- _What needs to be done_: Determine the number of lines below that contain the string "Shirt", and state only that number.

*** Opening Provided data ***

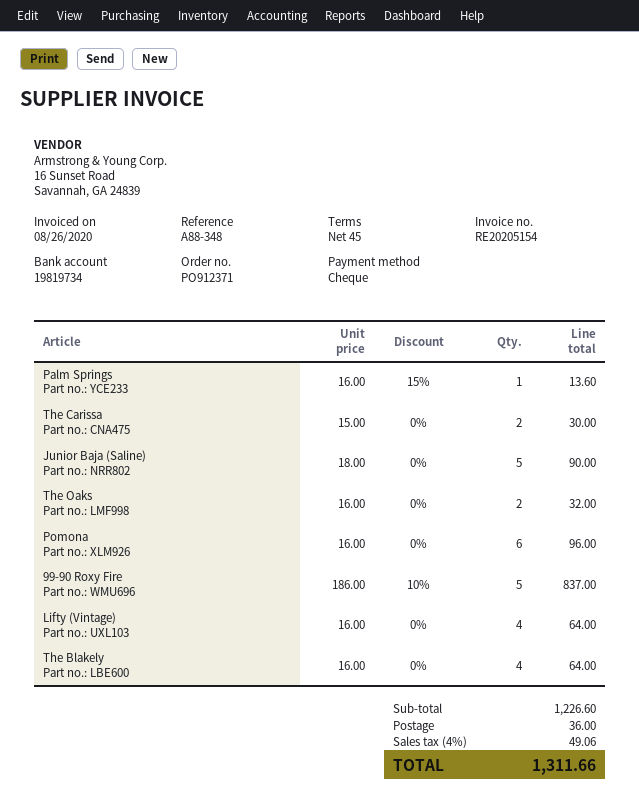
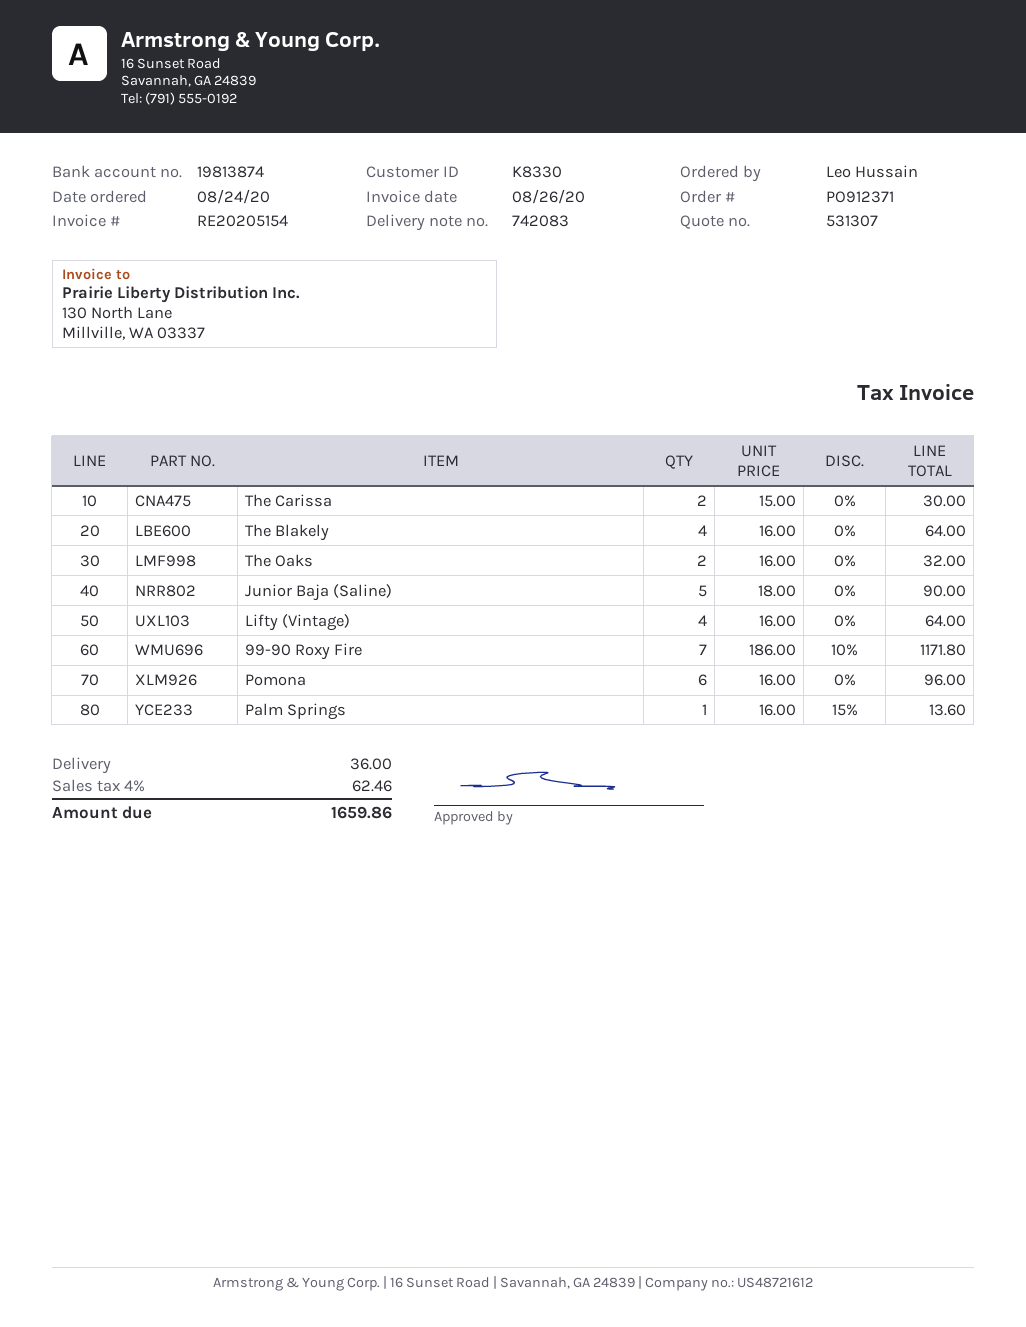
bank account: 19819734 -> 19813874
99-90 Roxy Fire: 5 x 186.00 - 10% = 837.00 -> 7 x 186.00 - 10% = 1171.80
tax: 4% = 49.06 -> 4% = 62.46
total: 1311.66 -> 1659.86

*** Closing Provided data ***
*** Opening Provided data ***

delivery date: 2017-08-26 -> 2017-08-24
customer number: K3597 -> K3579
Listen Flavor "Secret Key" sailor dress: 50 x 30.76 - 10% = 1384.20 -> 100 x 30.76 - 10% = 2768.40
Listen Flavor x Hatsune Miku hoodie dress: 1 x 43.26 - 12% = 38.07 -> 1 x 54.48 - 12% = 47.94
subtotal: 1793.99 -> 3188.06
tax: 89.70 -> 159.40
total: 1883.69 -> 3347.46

*** Closing Provided data ***
*** Opening Provided data ***

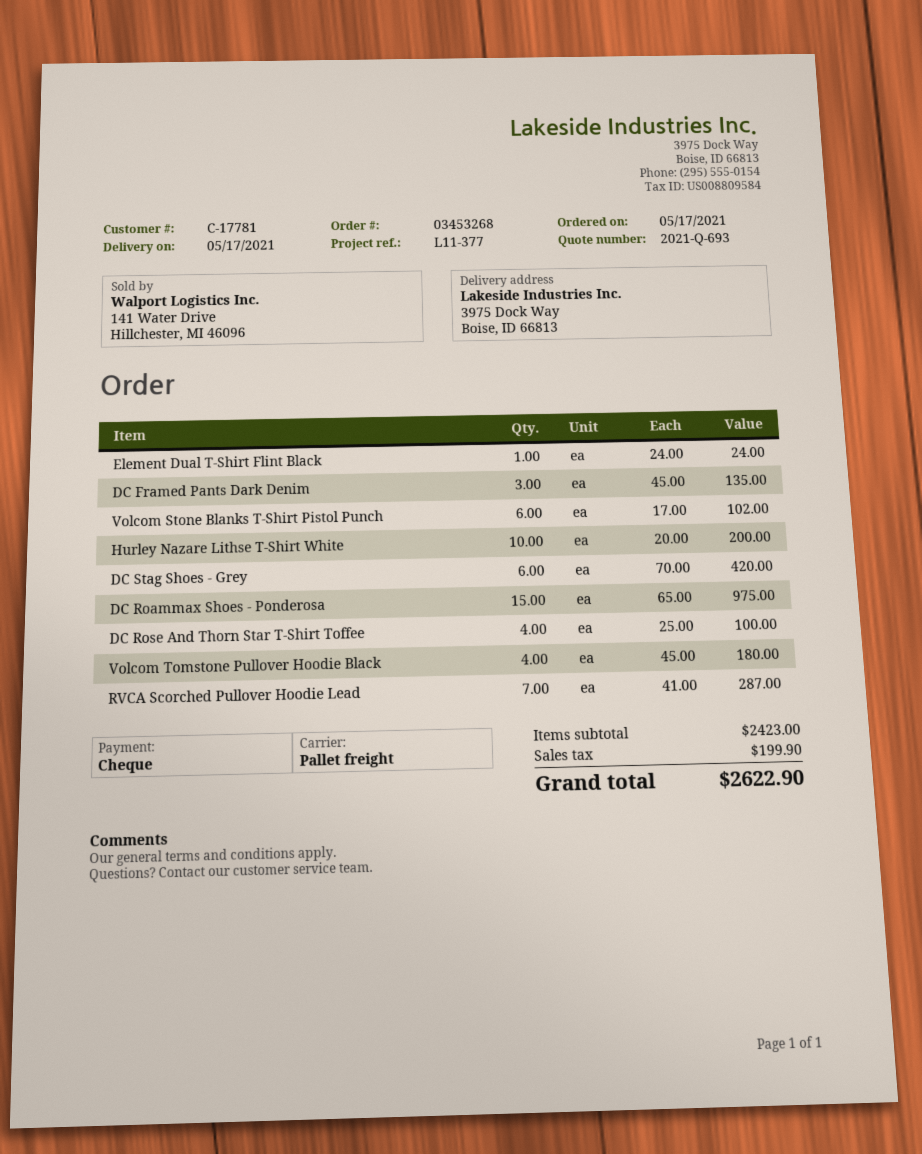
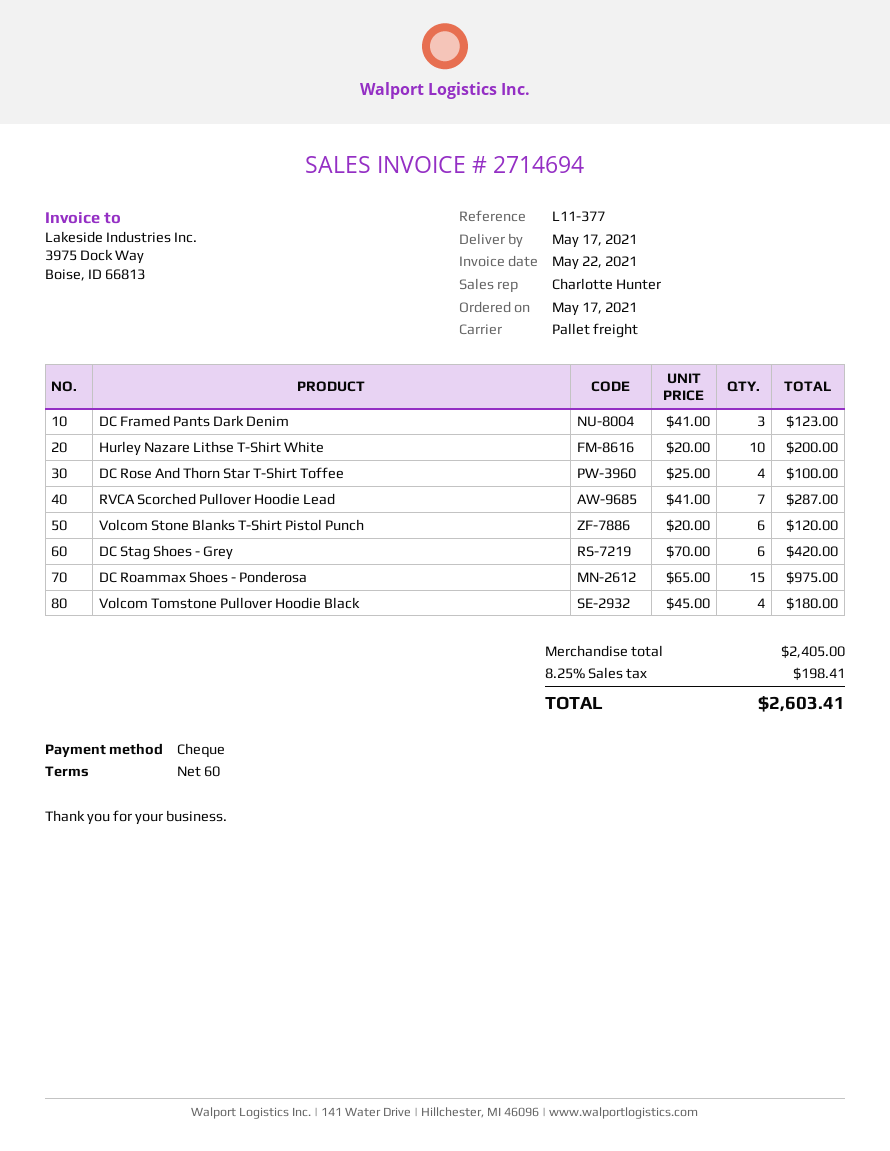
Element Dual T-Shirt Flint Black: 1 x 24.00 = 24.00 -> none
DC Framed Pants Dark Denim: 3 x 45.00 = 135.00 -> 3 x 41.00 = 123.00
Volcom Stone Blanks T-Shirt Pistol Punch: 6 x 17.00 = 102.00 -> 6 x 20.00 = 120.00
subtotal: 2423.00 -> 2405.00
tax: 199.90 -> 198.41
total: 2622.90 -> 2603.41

*** Closing Provided data ***

- _Response to this task_: 2